For anticoccidials (B2b), the percentage of non-compliant samples was lower in 2012 (0.15 %) compared to the previous five years (0.26 % - 1.6 %). Across the different species, the non-compliant results were reported as follows; in pigs (0.03 %), horses (1.25 %), poultry (0.16 %), eggs (0.35 %), rabbits (0.34 %) and farmed game (1.18 %). An important decrease has been observed in the frequency of non-compliant samples for anticoccidials in poultry (0.15 % in 2012 compared to 0.22 % in 2011, 0.96 % in 2010 and 2.05 % in 2009). Instances of non-compliance for anthelmintics (B2a) were reported in bovines (0.02 %), pigs (0.04 %), sheep and goats (0.36 %), horses (0.40 %), aquaculture (0.29 %), milk (0.09 %), rabbits (0.64 %) and farmed game (0.39 %). There were no non-compliant samples for pyrethroids (B2c). Non-compliant samples (0.05 %) were reported for sedatives (B2d) in bovines, pigs and horses. For non-steroidal anti-inflammatory drugs (B2e), non-compliant samples were found in bovines (0.11 %), pigs (0.05 %), horses (1.58 %), poultry (0.34 %), milk (0.09 %) and rabbits (1.08 %).
In the group B3 (other substances and environmental contaminants), the chemical elements (B3c) had the highest overall percentage of non-compliant samples (2.9 %), with cadmium, lead, mercury and copper being most frequently identified. Non-compliant samples were reported for organochlorine compounds (B3a) and organophosphorus compounds (B3b); 0.21 % and 0.04 %, respectively. For mycotoxins (B3d), there were non-compliant samples for zearalenone and derivatives in bovine and pigs, ochratoxin A in pigs, aflatoxin B1 in bovines and pigs and aflatoxin M1 in milk. Prevalence of dyes (B3e) in aquaculture samples remained relatively high in 2012 (1.95 %), a value slightly higher compared to the previous four years. Substances found were malachite green, leuco malachite green, crystal violet and leuco crystal violet.
The overall frequency of non-compliant samples in 2012, was slightly lower (0.25 %) compared to the previous five years (0.28 % - 0.34 %). For several substance groups there were no notable variations in the frequency of non-compliant samples in 2012 compared to previous years. However, a decrease was observed for antithyroid agents (A2), steroids (A3), resorcyclic acid lactones (A4), antibacterials (B1), anticoccidials (B2b) and carbamates and pyrethroids (B2c).

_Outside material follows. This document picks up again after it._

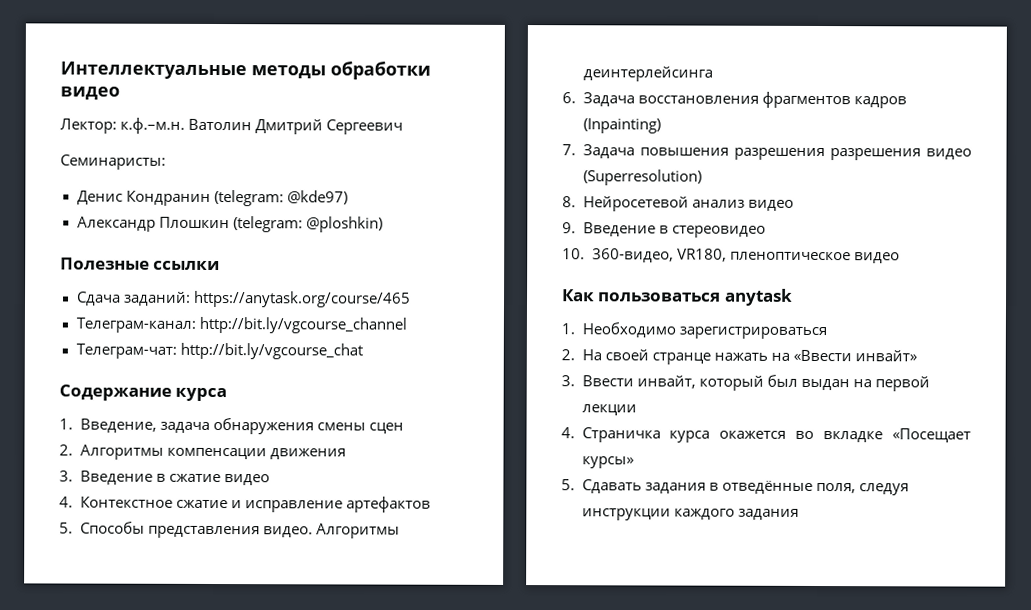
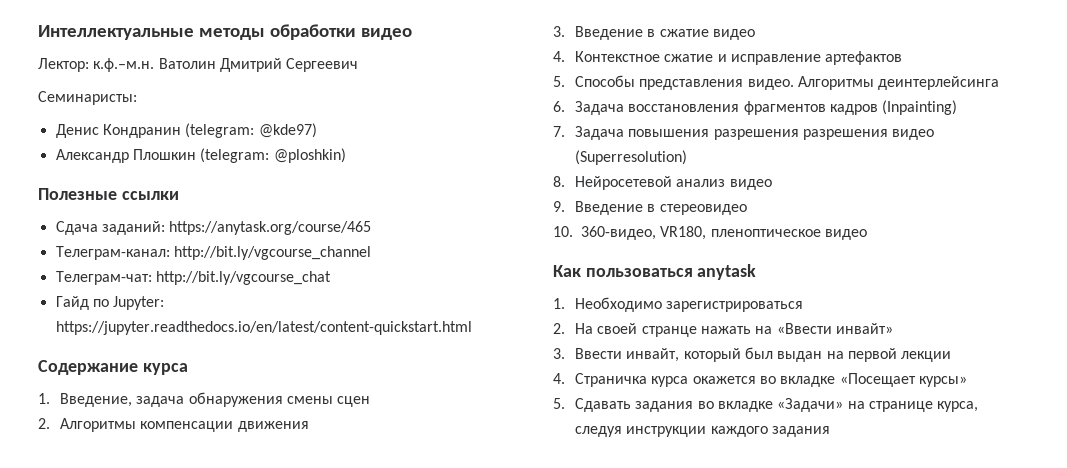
(363, 351) none -> [55,296,165,310] [55,321,472,335] // Гайд по Jupyter: https://jupyter.readthedocs.io/en/latest/content-quickstart.html
[708,480,856,494] в отведённые поля, -> [697,398,979,412] во вкладке «Задачи» на странице курса,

The proportion of non-compliant samples for chemical elements (mainly metals) in 2012 was higher compared to 2007, 2008 and 2009, but lower compared to 2010 and 2011. The decrease in the frequency of non-compliant samples for anticoccidials is most likely the result of the awareness and the measures that followed the implementation of the Commission Directive 2009/8/EC setting up maximum levels of unavoidable carry-over of coccidiostats in non-target feed.
The sampling plans and the pattern of substances analysed are not necessarily the same every year and the prescribing patterns of veterinary medicines vary between species. Therefore, the outcome of the data analysis at EU level may not accurately reflect the residue situation in each individual EU Member State and for each species or product category.